I wish I knew how to get them to relocate to my back yard.
Where I used to live we had woodpeckers (2 to be precise) in the yard; I was really surprised how big they were and they all had a shocking-red-streak on their plumage. They were really handsome birds.
When they were pecking , you could hear it from 100 yards away.
Are you going to update your blogroll, Neo?
Are you going to update your blogroll, Neo?
She’s not going to update the blogroll until Mike K starts dancing like Buddy Ebsen.
https://www.youtube.com/watch?v=KUMO26Qmlgg
Something’s up in Ottawa. A fence has appeared around Parliament Hill. Stay tuned.

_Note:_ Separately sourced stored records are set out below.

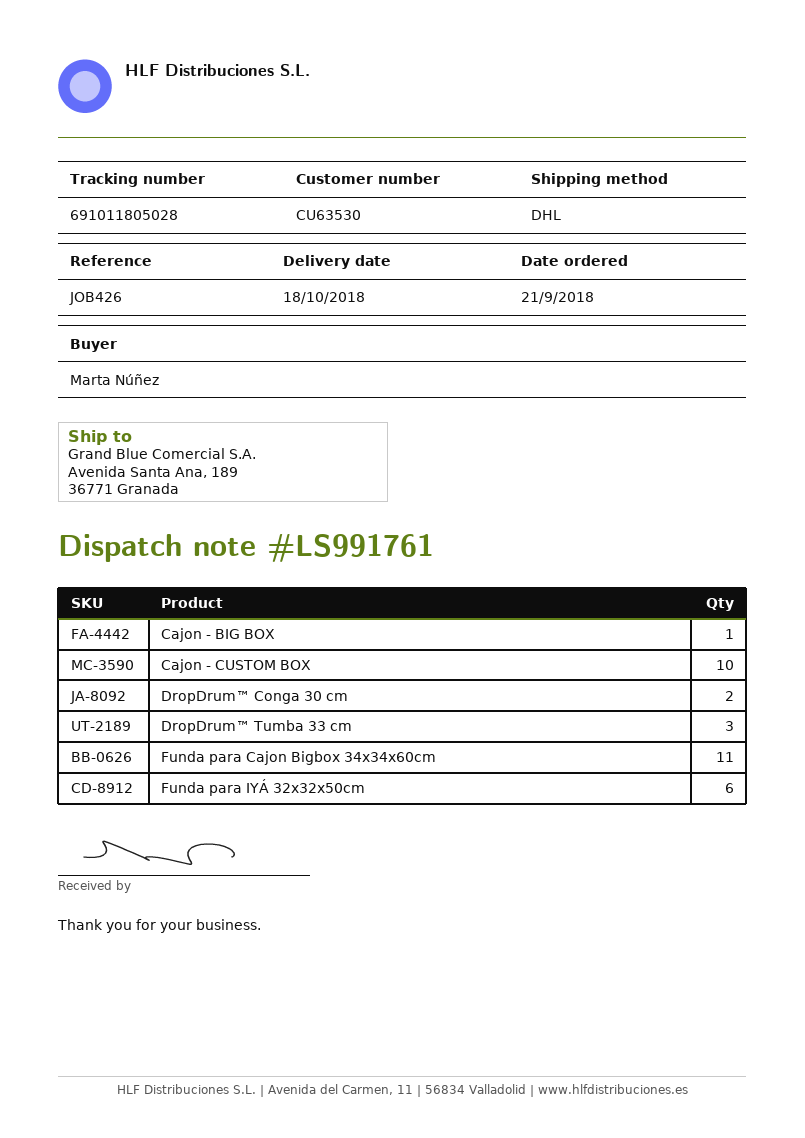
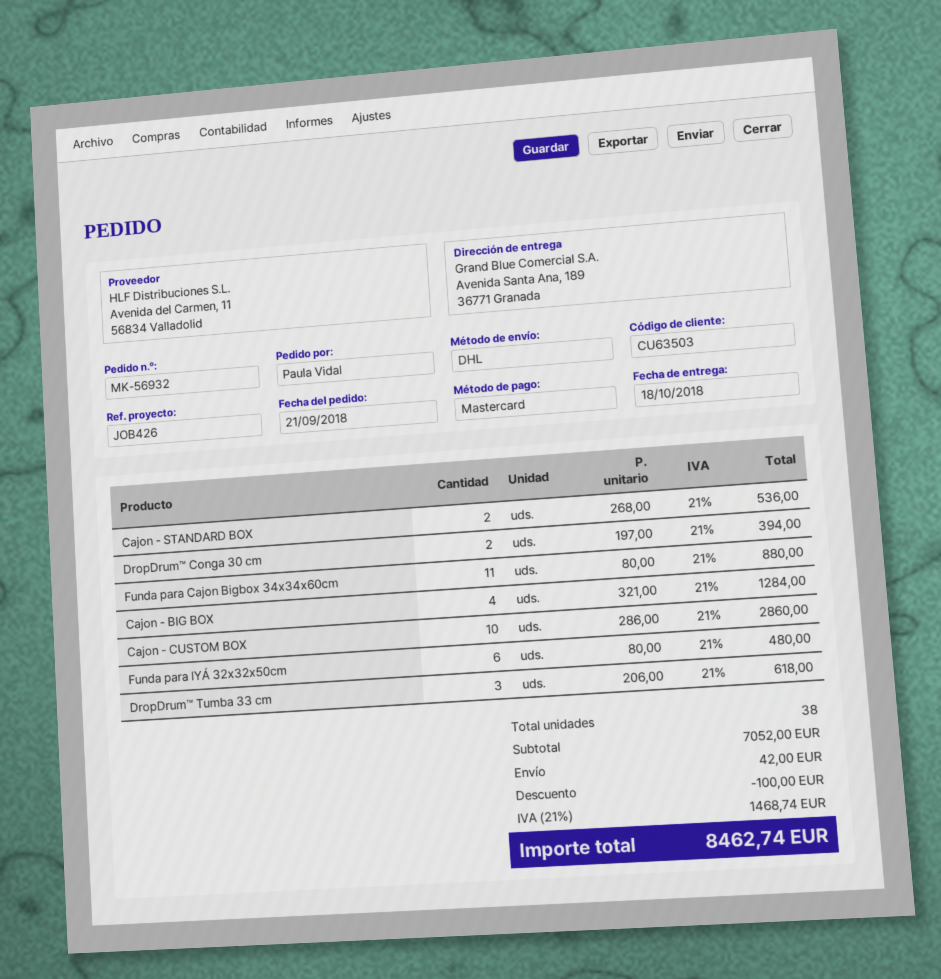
customer number: CU63530 -> CU63503
ordered by: Marta Núñez -> Paula Vidal
Cajon - BIG BOX: 1 -> 4
Cajon - STANDARD BOX: none -> 2

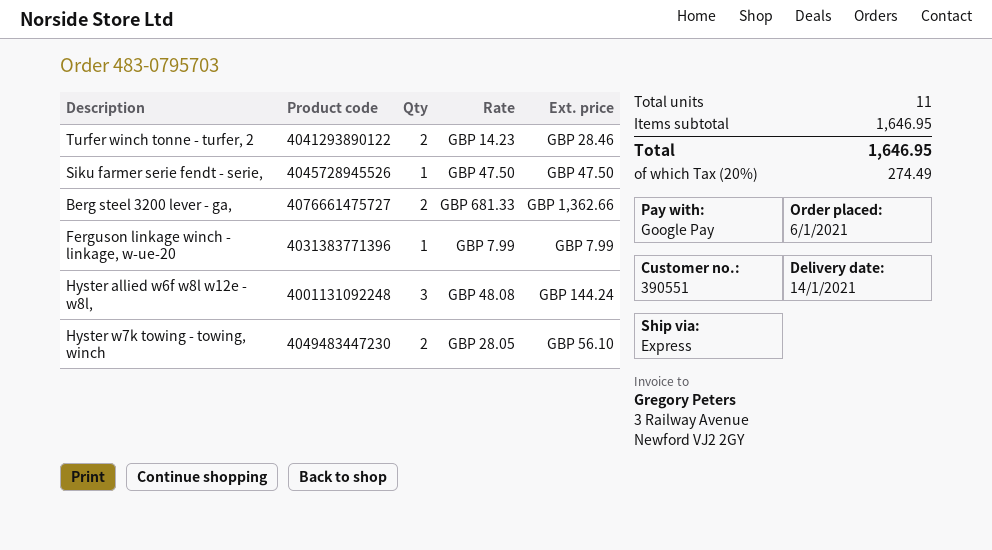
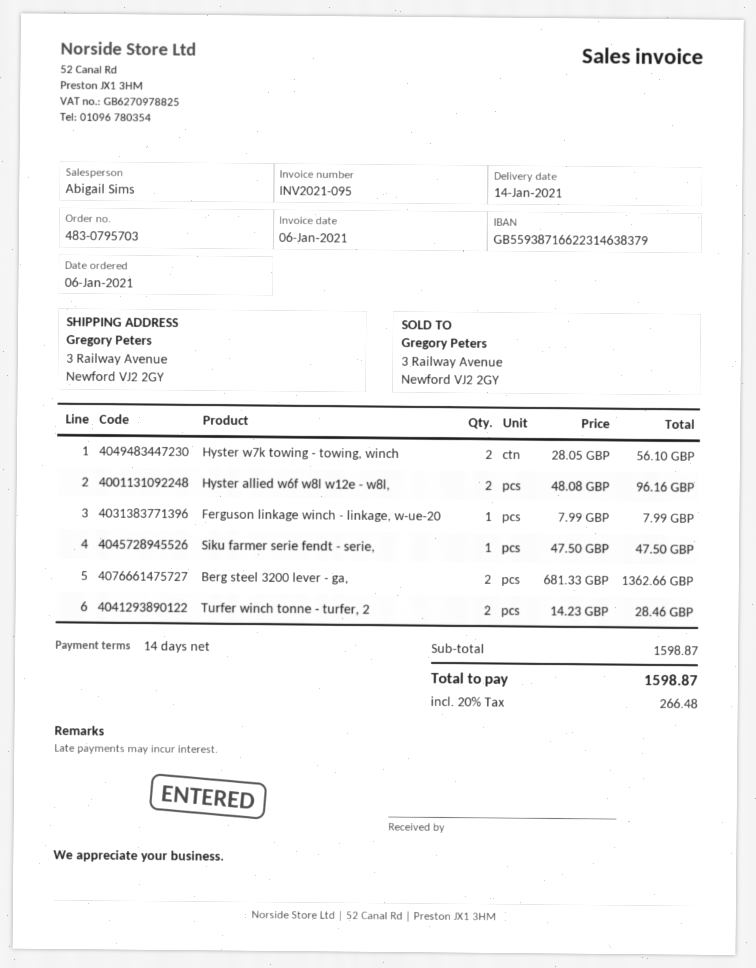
Hyster allied w6f w8l w12e - w8l,: 3 x 48.08 = 144.24 -> 2 x 48.08 = 96.16
subtotal: 1646.95 -> 1598.87
tax: 20% = 274.49 -> 20% = 266.48
total: 1646.95 -> 1598.87

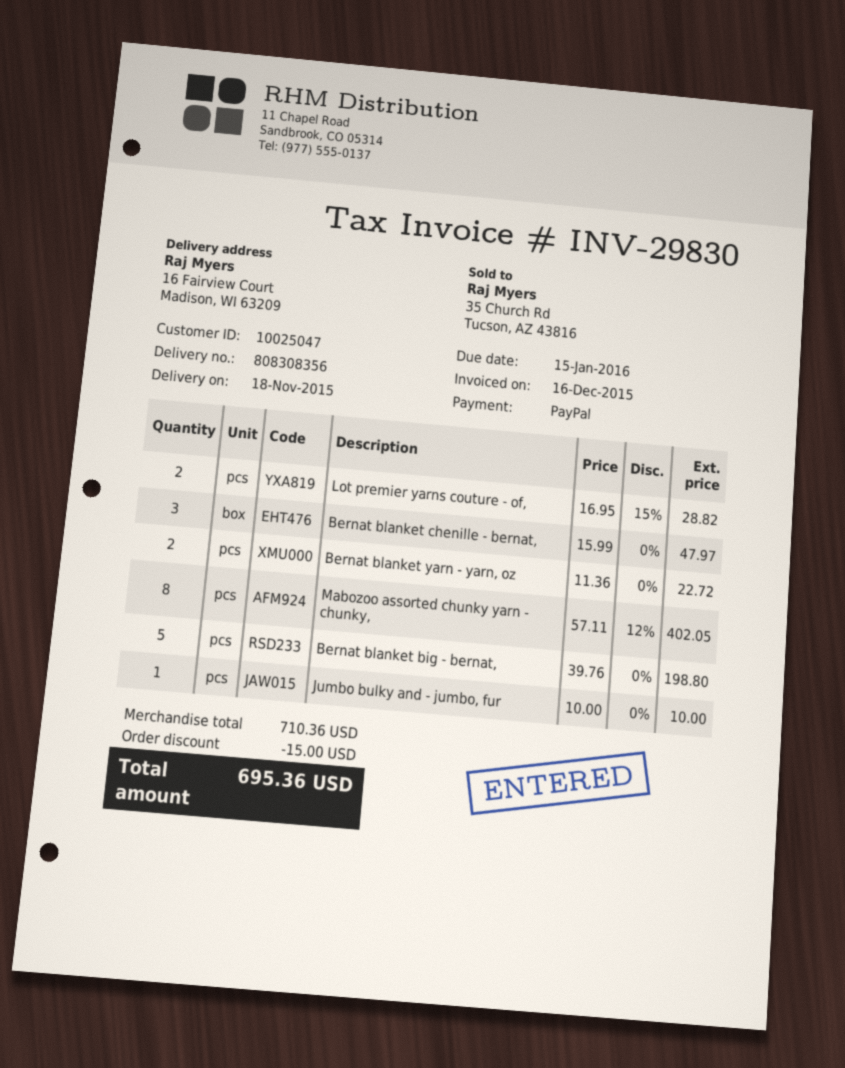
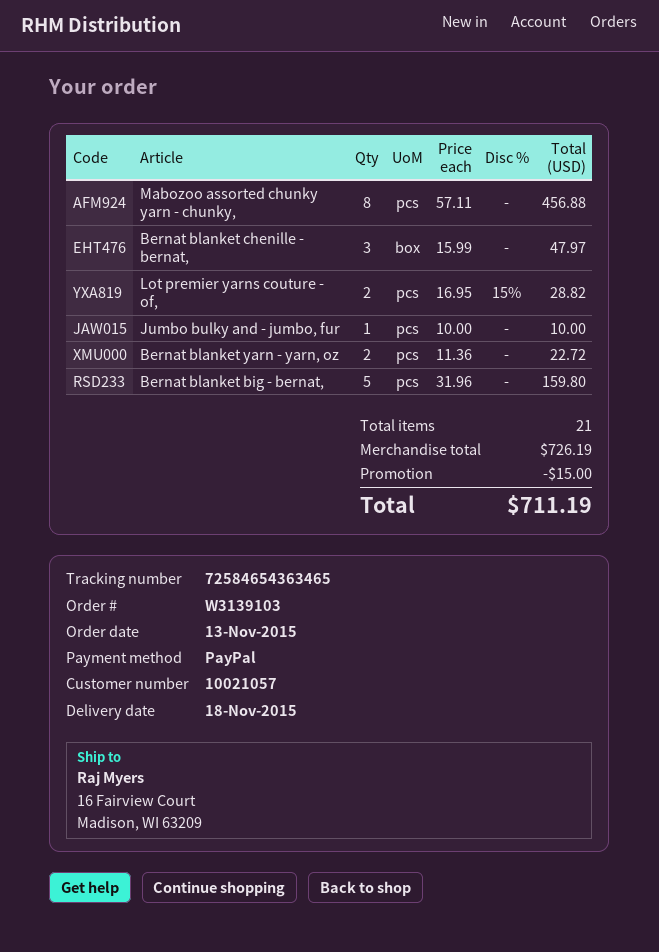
customer number: 10025047 -> 10021057
Mabozoo assorted chunky yarn - chunky,: 8 x 57.11 - 12% = 402.05 -> 8 x 57.11 = 456.88
Bernat blanket big - bernat,: 5 x 39.76 = 198.80 -> 5 x 31.96 = 159.80
subtotal: 710.36 -> 726.19
total: 695.36 -> 711.19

Speaking of blogrolls, what the heck is going on over at PowerLineBlog.com?
Paul, who lives in a deep blue state (Maryland?) is forever writing posts based on an absurd acceptance of pro-Dem propaganda dished out by the MSM … and despite daily counter-examples offered by co-bloggers Steve, John and Scott.
Apparently Steve is at the point of wanting to punch Paul’s lights out … and take his popular “The Week In Pictures” feature with him when he leaves the blog.
JimNorCal on February 17, 2022 at 10:55 am said:
” … what the heck is going on over at PowerLineBlog.com?”
Paul’s having an affair with Yoko, who wants to break up the band.
“Ottawa”
The mask has dropped. The thugs running Canada, like their counterparts currently in DC, have exposed themselves for what they are, and seem not in the least perturbed by doing so.
https://www.dailymail.co.uk/news/article-10523525/Trudeaus-justice-minister-compares-Freedom-Convoy-donations-terrorist-financing.html
https://www.dailymail.co.uk/news/article-10520353/Showdown-Ottawa-looms-Police-hand-notices-evacuate.html
If you have the wrong opinions and support the wrong people, well, they’re coming after you.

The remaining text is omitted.